In the simplest case, you can simply have a function that loads an object and processes the output in an error state.

 fetchResource = function(model, req, res, callback) { model.findById(req.params.id, function(err, resource) { if (err) return res.json({error: "Error fetching " + model.toString()}); else if (!playlist) return res.json({error: "Error finding the " + model.toString()}); callback(resource); }); }; app.on('/playlists/1', function(req, res) { fetchResource(Playlist, req, res, function(playlist) { // code to deal with playlist. }); }); 

This is still quite a bit of duplication, so I can try moving it to middleware .

Routing middleware

Routes can use route-specific middleware by passing one or more additional callbacks (or arrays) to the method.
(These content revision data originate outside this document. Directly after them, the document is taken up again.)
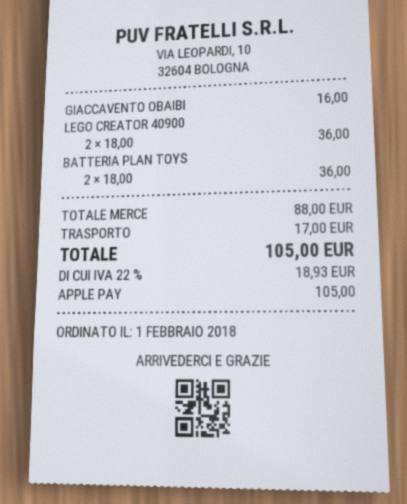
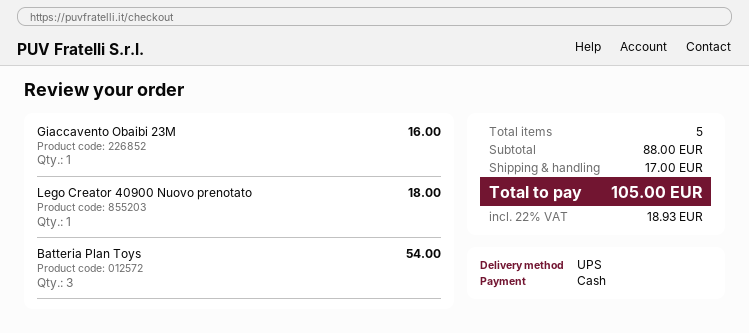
payment method: Apple Pay -> cash
LEGO CREATOR 40900: 2 for 36.00 -> 1 for 18.00
BATTERIA PLAN TOYS: 2 for 36.00 -> 3 for 54.00

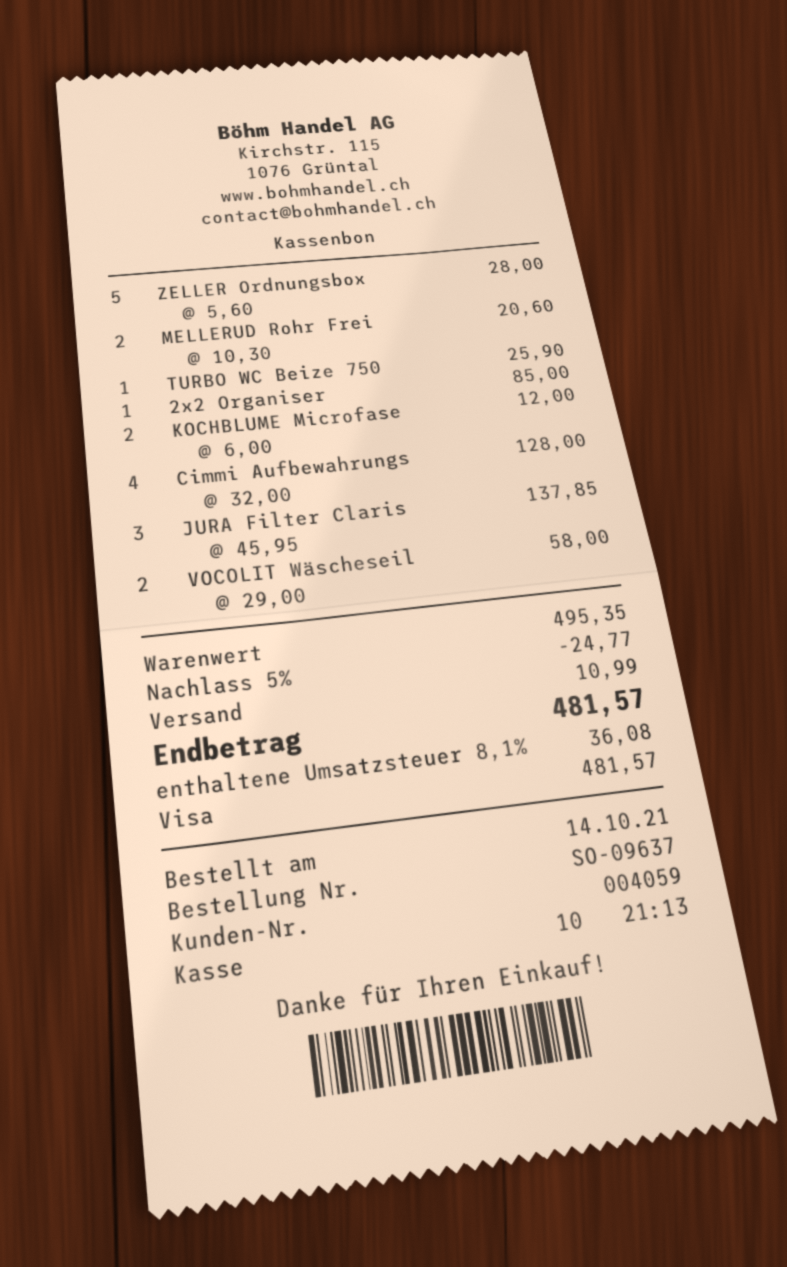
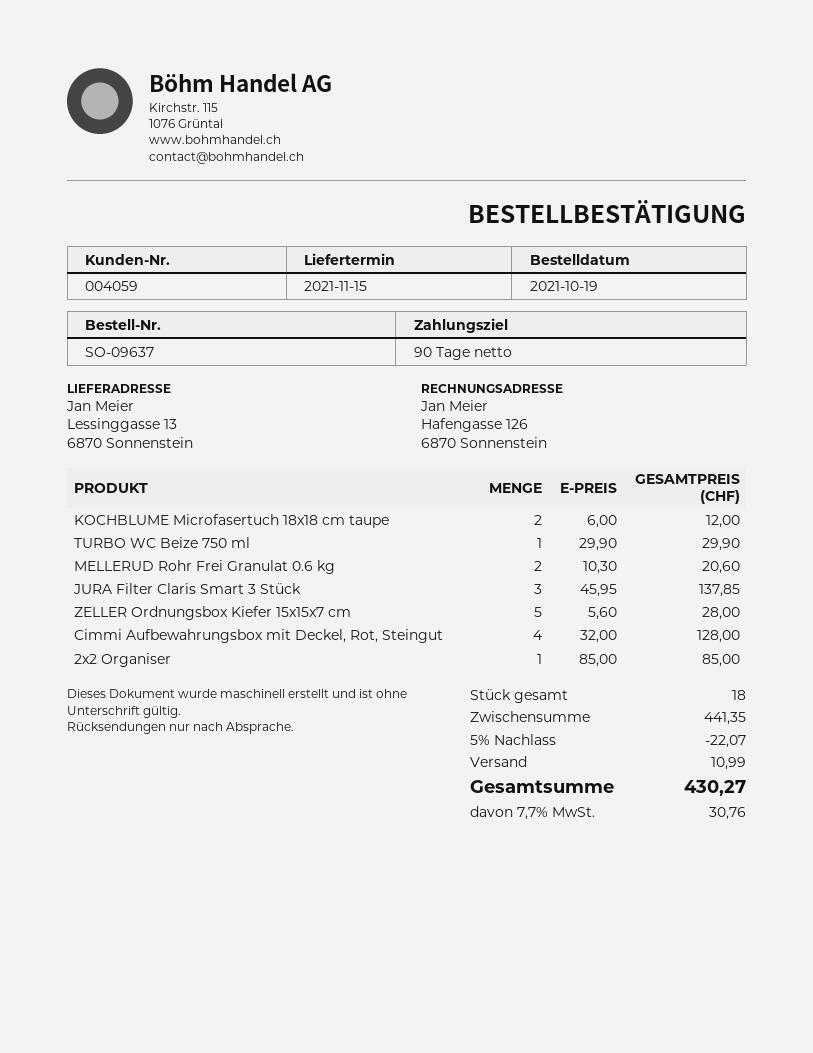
order date: 2021-10-14 -> 2021-10-19
TURBO WC Beize 750: 1 x 25.90 = 25.90 -> 1 x 29.90 = 29.90
VOCOLIT Wäscheseil: 2 x 29.00 = 58.00 -> none
subtotal: 495.35 -> 441.35
discount: 5% = 24.77 -> 5% = 22.07
tax: 8.1% = 36.08 -> 7.7% = 30.76
total: 481.57 -> 430.27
This feature is extremely useful for restricting access, loading data used by a route, etc.

Now I have not tested this, and it is a little waved (read: pseudocode), but I think that it should serve as a worthy example.

 // assuming a URL of '/playlist/5' or '/user/10/edit', etc. function loadResource(model) { return function(req, res, next) { model.findById(req.params.id, function(err, resource) { if (err) return res.json({error: "Error fetching " + model.toString()}); else if (!resource) return res.json({error: "Error finding the " + model.toString()}); req.resource = resource; next(); }); } } app.get('/playlist/:id', loadResource(Playlist), function(req, res) { var playlist = req.resource; ... }); app.get('/user/:id', loadResource(User), function(req, res) { var user = req.resource; ... }); 

The express source contains a pretty good example of this template , and the intermediate section in the documents (in particular, in the section "Routing middleware") describes it in detail.